Within the realm of job seekers, the proportion of individuals facing discrimination during their job search dropped to 23.8% in 2022, down from the 25.8% recorded in 2021 and a significant reduction from the 42.7% reported in 2018.
Based on a survey encompassing 3,600 Singaporeans, prevalent forms of discrimination encountered by job seekers centred around:
- Age (16.6%)
- Race (7.1%)
- Mental health (5%)
- Family status (4.3%)
- Gender (4.2%)
Instances of mental health discrimination saw an increase from the preceding year’s 2.9% in 2021, securing the third position this year and overtaking nationality, which held the third spot the prior year.
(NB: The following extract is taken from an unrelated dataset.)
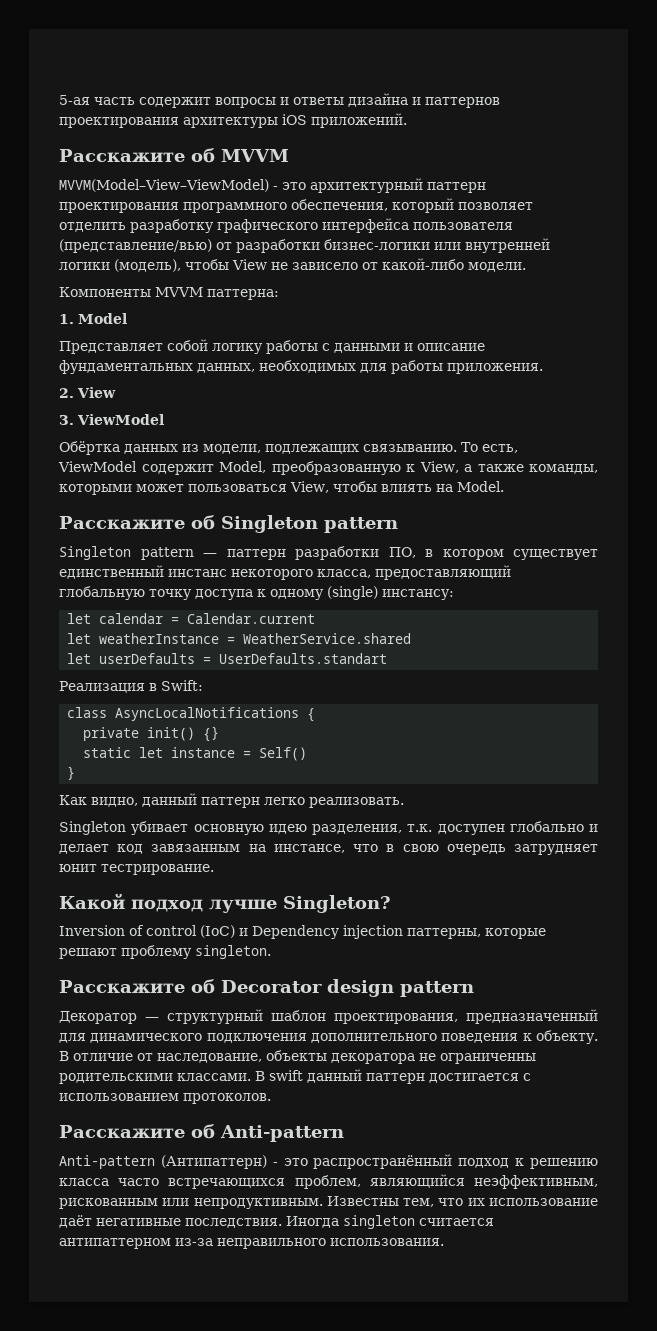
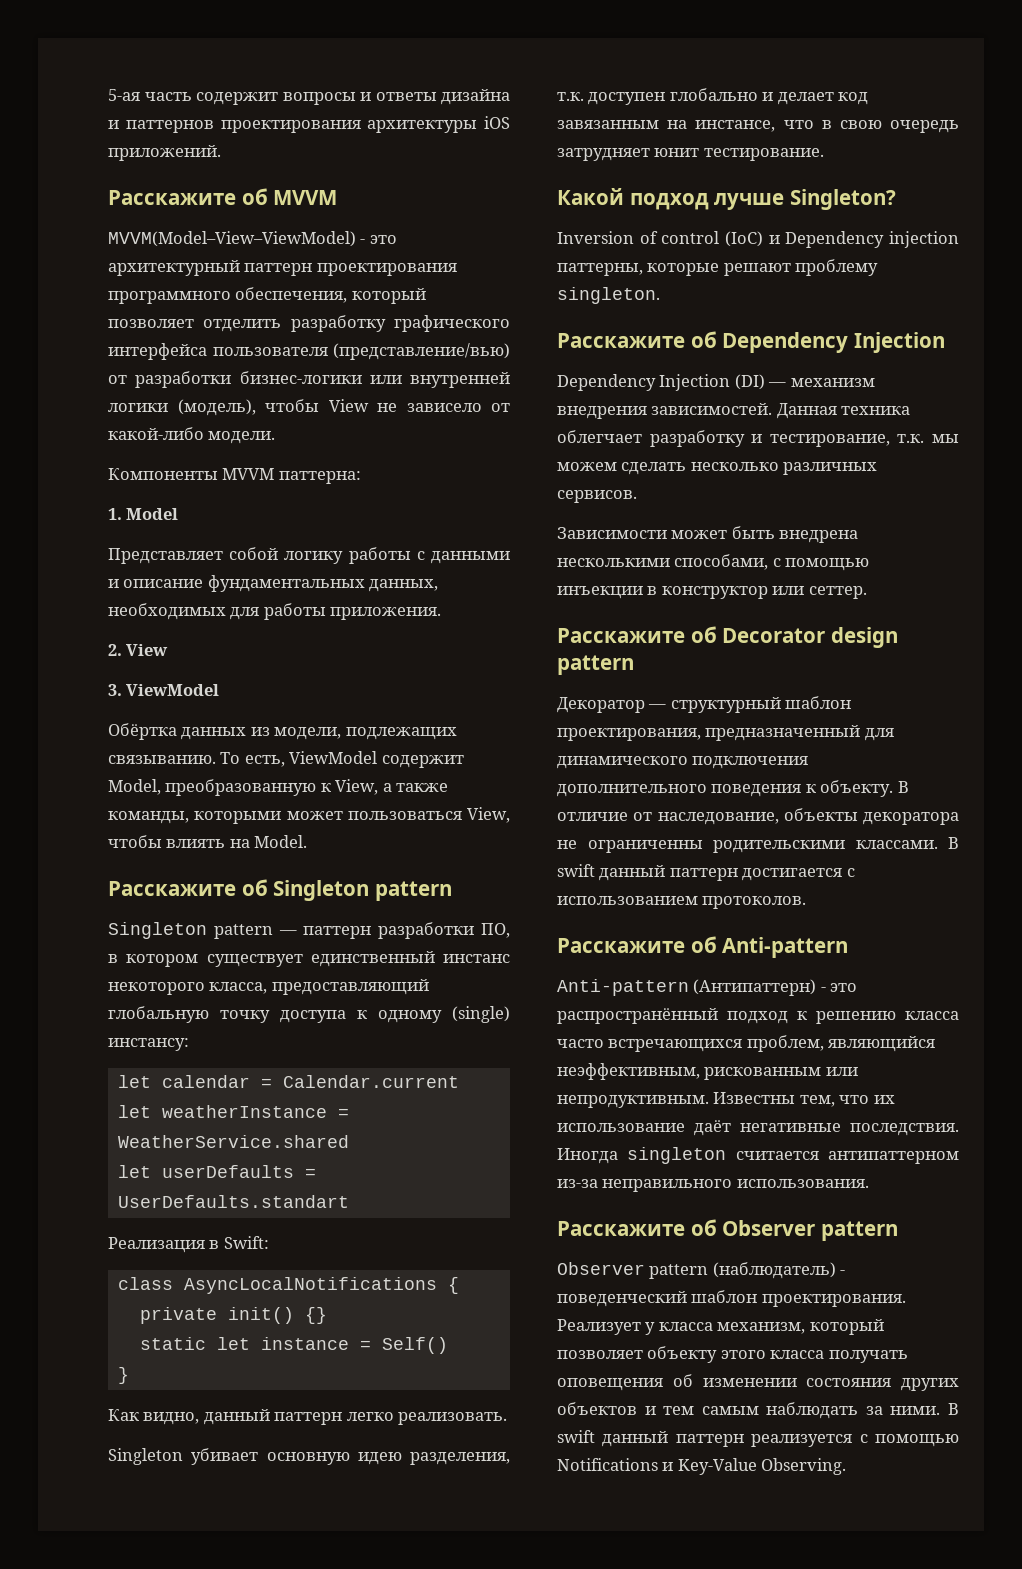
[101,864,214,875] тестрирование. -> [703,148,824,161] тестирование.
(271, 952) none -> [557,331,945,353] [557,374,875,391] [557,403,911,419] [557,430,959,447] [557,462,878,475] [557,490,637,503] [557,526,859,543] [557,554,870,571] [557,586,867,599] // Расскажите об Dependency Injection // Dependency Injection (DI) — механизм внедрения зависимостей. Данная техника облегчает разработку и тестирование, т.к. мы можем сделать несколько различных сервисов. // Зависимости может быть внедрена несколькими способами, с помощью инъекции в конструктор или сеттер.
(444, 1242) none -> [557,1219,898,1241] [557,1262,846,1279] [557,1290,906,1307] [557,1319,884,1335] [557,1346,908,1363] [557,1374,959,1391] [557,1402,959,1419] [557,1430,959,1447] [557,1458,847,1475] // Расскажите об Observer pattern // Observer pattern (наблюдатель) - поведенческий шаблон проектирования. Реализует у класса механизм, который позволяет объекту этого класса получать оповещения об изменении состояния других объектов и тем самым наблюдать за ними. В swift данный паттерн реализуется с помощью Notifications и Key-Value Observing.

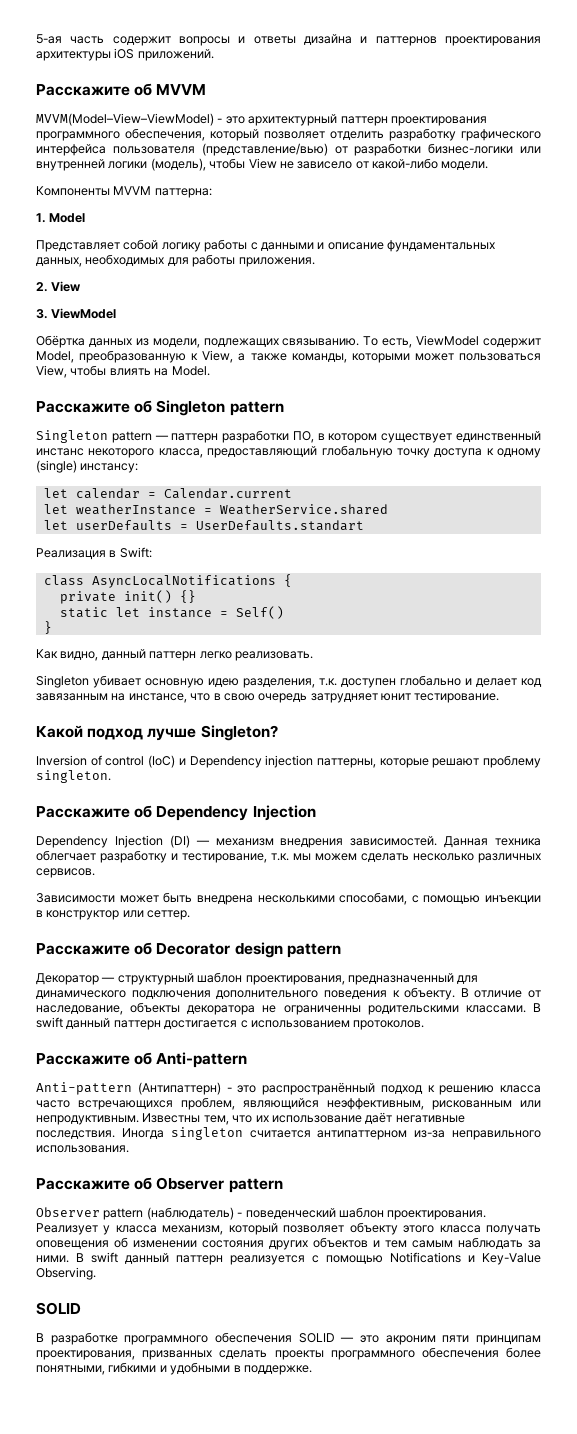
(847, 1466) none -> [36,1302,81,1315] [36,1332,542,1345] [36,1347,541,1360] [36,1362,312,1375] // SOLID // В разработке программного обеспечения SOLID — это акроним пяти принципам проектирования, призванных сделать проекты программного обеспечения более понятными, гибкими и удобными в поддержке.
“This might be partially attributed to heightened expectations for employers to address their employees’ mental well-being, coupled with a rise in the proportion of residents within the workforce grappling with mental health conditions,” the report explained.
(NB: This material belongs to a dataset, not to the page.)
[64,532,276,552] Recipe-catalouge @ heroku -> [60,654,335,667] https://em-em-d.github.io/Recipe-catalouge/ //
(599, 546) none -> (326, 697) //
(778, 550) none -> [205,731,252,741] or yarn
While diminishing, advertisements favouring specific demographic characteristics without valid justification remained the most prevalent source of discrimination for job seekers, as outlined by the report.
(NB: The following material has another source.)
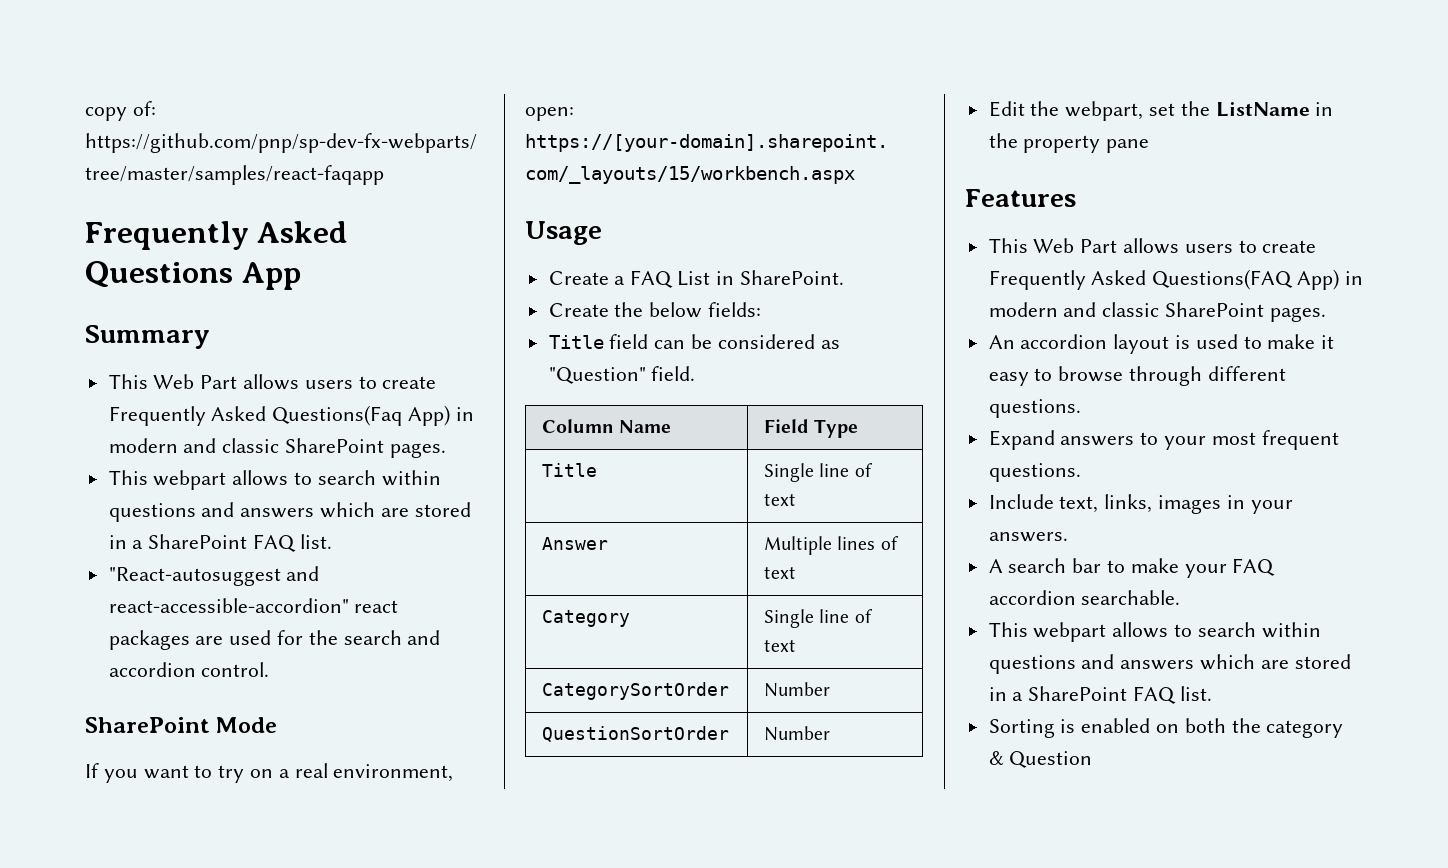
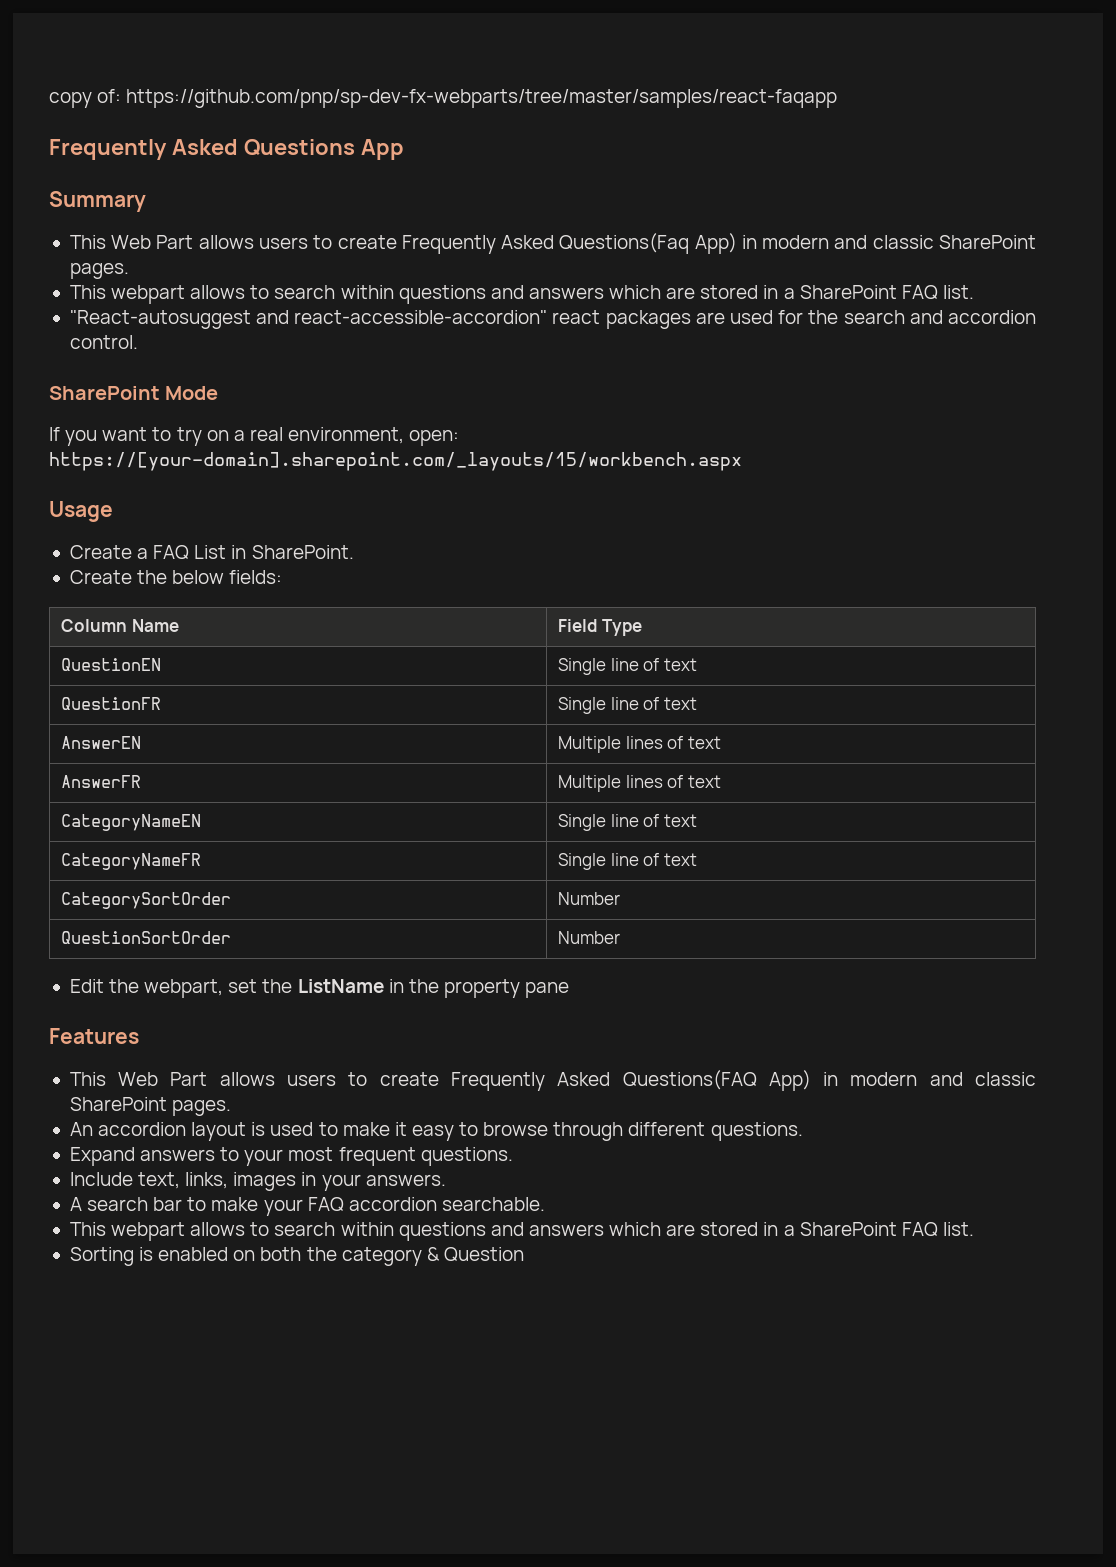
[548,334,840,349] [548,366,696,384] // Title field can be considered as "Question" field. -> (283, 577) none
[542,463,598,477] [764,463,873,482] [764,493,797,506] [542,537,609,550] [764,536,899,555] [764,566,797,579] [542,610,631,627] Title | Single line of text // Answer | Multiple lines of text // Category -> [61,658,162,671] [558,658,697,675] [61,697,162,710] [558,697,697,714] [61,736,142,749] [558,736,721,753] [61,775,142,788] [558,775,721,792] [61,814,202,831] [558,814,697,831] [61,853,202,870] QuestionEN | Single line of text // QuestionFR | Single line of text // AnswerEN | Multiple lines of text // AnswerFR | Multiple lines of text // CategoryNameEN | Single line of text // CategoryNameFR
Additionally, another form of discrimination stemmed from employers’ requests for personal information not relevant to the job at hand. The report noted, “Age, marital status, and nationality were the most commonly requested personal details in job applications or during interviews.”
Meanwhile, instances of discrimination experienced by employees within workplaces declined to 8.2% in 2022, a slight decrease from the 8.5% observed the preceding year and a substantial decline from the 24.1% noted in 2018.
The report delineated workplace discrimination as unjust treatment in areas including salary, career advancement, and distribution of workload. Respondents indicated that instances of unfair treatment encompassed:
- Salary (56%)
- Workload distribution (46%)
- Performance evaluations (44.7%)
- Promotions (44.7%)
- Career growth (38.7%)
- Bonuses (36.7%)
- Daily interactions at work (26.7%)
The report further identified that employees experienced discrimination based on personal attributes such as:
- Mental health (4.7%)
- Age (3.7%)
- Race (2.6%)
- Disability (2.5%)
- Nationality (2.5%)
Singapore’s Ministry of Manpower (MOM) credited the declining figures to “combined efforts among stakeholders to advocate and maintain equitable employment practices.”
The report disclosed that the percentage of employees seeking assistance after encountering discrimination nearly doubled to 35.3% in 2022, a significant rise from the 20% reported in 2021.
“Majority of the employees (75.3%) who sought help for discrimination were able to do so through formal channels provided by their company or their labour union,” the report highlighted.
Those who chose not to report discrimination cited fear of marginalisation at work or straining work relationships (23.1%), apprehensions about potential effects on their professional trajectory or future job prospects (21.5%), and 16% expressed that previous incidents had eroded their trust in management’s impartial handling of such matters.
MOM underscored that employees and job seekers encountering discrimination could avail themselves of their employers’ grievance resolution processes and may also reach out to the Tripartite Alliance for Fair and Progressive Employment Practices for assistance.
These findings align with Singapore’s ongoing efforts to introduce new legislation promoting workplace equity, aimed at eradicating discrimination within organisations.
“As we enact the Workplace Fairness Legislation, we will further fortify our stance against workplace discrimination in Singapore and ensure equitable opportunities for our workforce,” stated MOM in a press release.